Comment décrirais-tu ton lien avec la terre ?
La céramique, ou plus largement la terre, demeure mon médium de prédilection, agissant comme un compagnon fidèle dans la concrétisation de mes projets sculpturaux. Elle ne se contente pas d’être un support, mais m’impose un rythme et une résistance grâce à ses propriétés intrinsèques. Avec mes mains, je deviens un démiurge explorant un univers singulier où les possibilités semblent infinies. Ma propension à créer m’assimile à un artisan ou un fabricant, suivant la définition platonicienne du démiurge. Chaque pièce que je modèle est le résultat d’une démarche méthodique, où je poursuis obstinément un idéal, jonglant entre la construction et la déconstruction, jusqu’à ce que le prototype initial se métamorphose en une forme définitive, nourrie des aléas du processus créatif.
Quelles sont les différentes étapes de ton processus de création ?
Ma démarche artistique est plurielle, s’enrichissant d’un langage formel puisé dans une multitude de sources, qu’elles soient littéraires, historiques, mythologiques ou audiovisuelles. Ces influences se conjuguent à travers les concepts de socle et d’espace, de couleur et de matière. Je tisse ainsi un univers onirique, à la frontière du tangible, explorant les rapports de force entre l’individu, les autres et le monde qui l’entoure. Mes œuvres questionnent la capacité de l’art à raconter des récits, des mythes fondateurs jusqu’aux mythologies personnelles, transcendant ainsi le simple récit narratif pour incarner des sentiments, des aspirations humaines et des interrogations métaphysiques.
Comment décides-tu du choix des émaux ?
La question des émaux est pour moi une exploration, une danse avec le temps. Parfois, je laisse mûrir une idée pendant des mois, voire une année entière, avant de l’exprimer à travers la couleur.
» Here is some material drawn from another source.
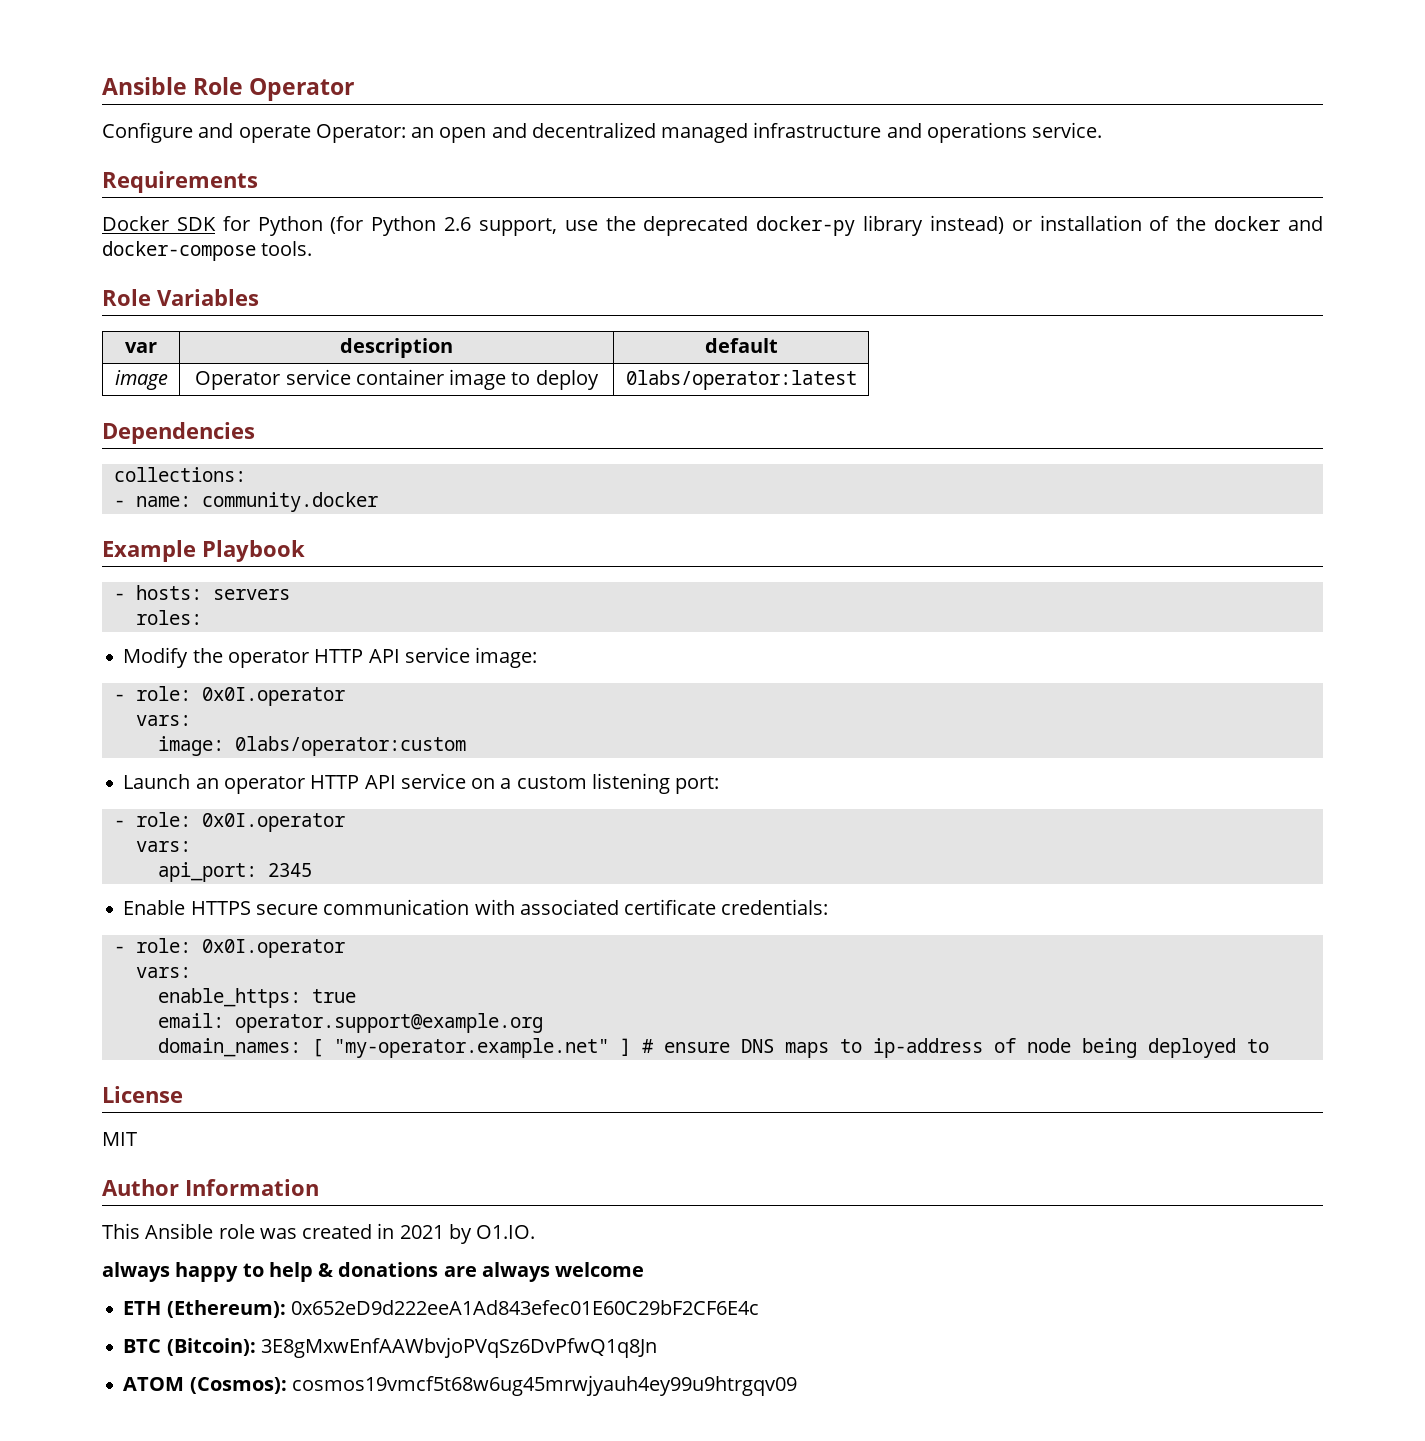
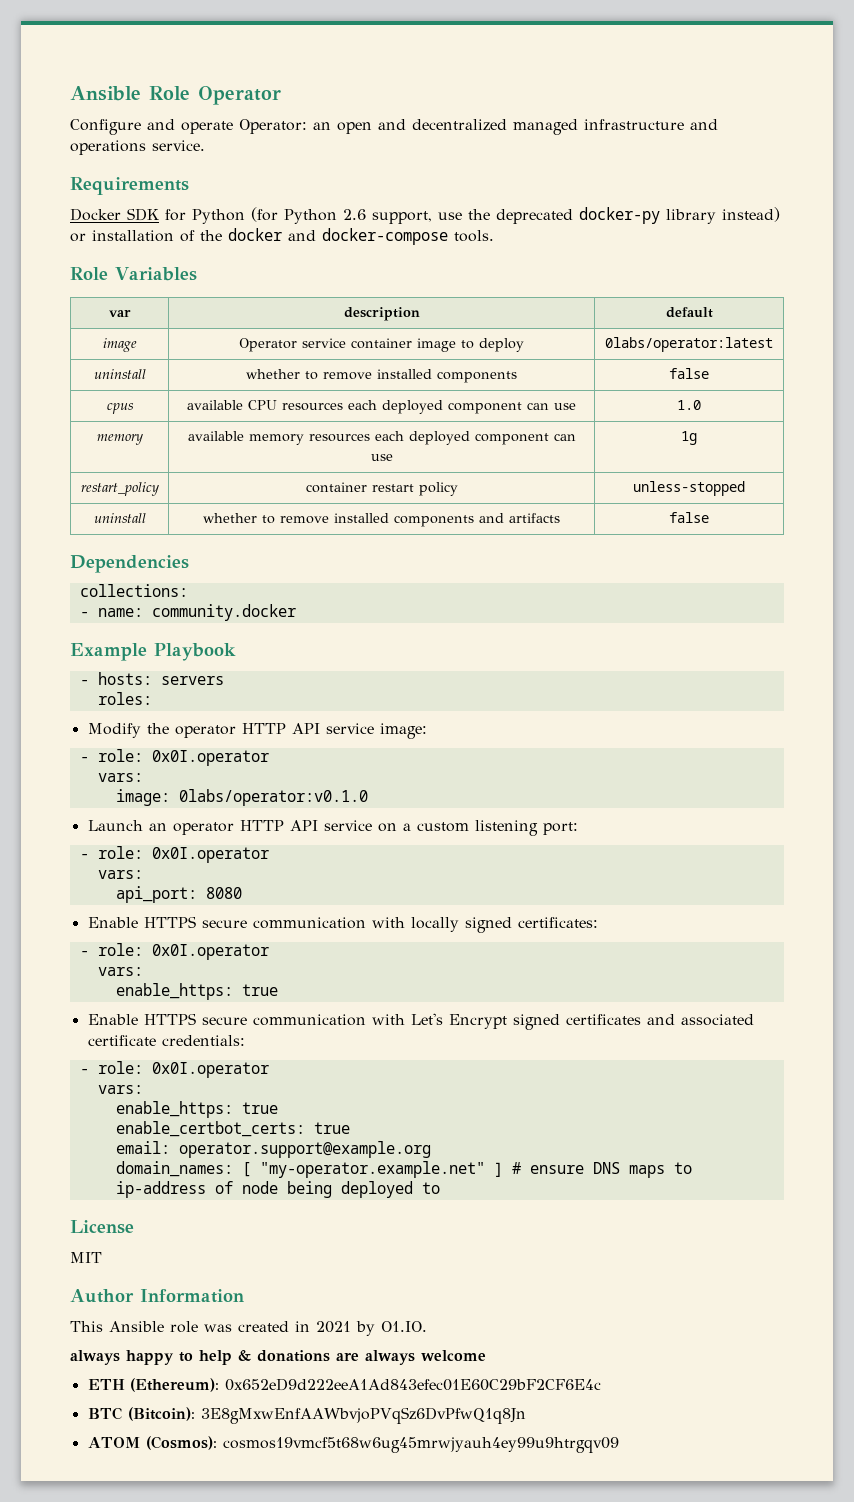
(857, 380) none -> [93,369,146,379] [246,369,517,383] [669,368,709,379] [106,403,134,414] [187,400,576,414] [677,400,701,410] [96,434,143,445] [187,431,576,445] [370,454,393,461] [681,431,697,445] [80,482,159,496] [305,482,458,496] [633,481,745,496] [93,513,146,523] [203,513,560,527] [669,512,709,523] // uninstall | whether to remove installed components | false // cpus | available CPU resources each deployed component can use | 1.0 // memory | available memory resources each deployed component can use | 1g // restart_policy | container restart policy | unless-stopped // uninstall | whether to remove installed components and artifacts | false
[234,736,466,756] 0labs/operator:custom -> [178,789,368,806] 0labs/operator:v0.1.0
[267,863,312,877] [123,899,515,915] 2345 // Enable HTTPS secure communication with -> [205,887,242,899] [87,916,598,933] [79,943,269,960] [97,967,143,976] [115,983,278,1000] [87,1013,675,1030] 8080 // Enable HTTPS secure communication with locally signed certificates: // - role: 0x0I.operator // vars: // enable_https: true // Enable HTTPS secure communication with Let's Encrypt signed certificates and
(356, 996) none -> [115,1121,350,1137] // enable_certbot_certs: true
Mon objectif est que la couleur, loin d’éclipser la forme, vienne sublimer le modelé, établissant ainsi un équilibre harmonieux. Je suis fasciné par la richesse plastique des émaux, ce qu’ils offrent à travers leurs recettes complexes et leurs mélanges subtils. Pour moi, la couleur et la forme sont indissociables, chacune enrichissant et mettant en valeur l’autre dans une symbiose créative.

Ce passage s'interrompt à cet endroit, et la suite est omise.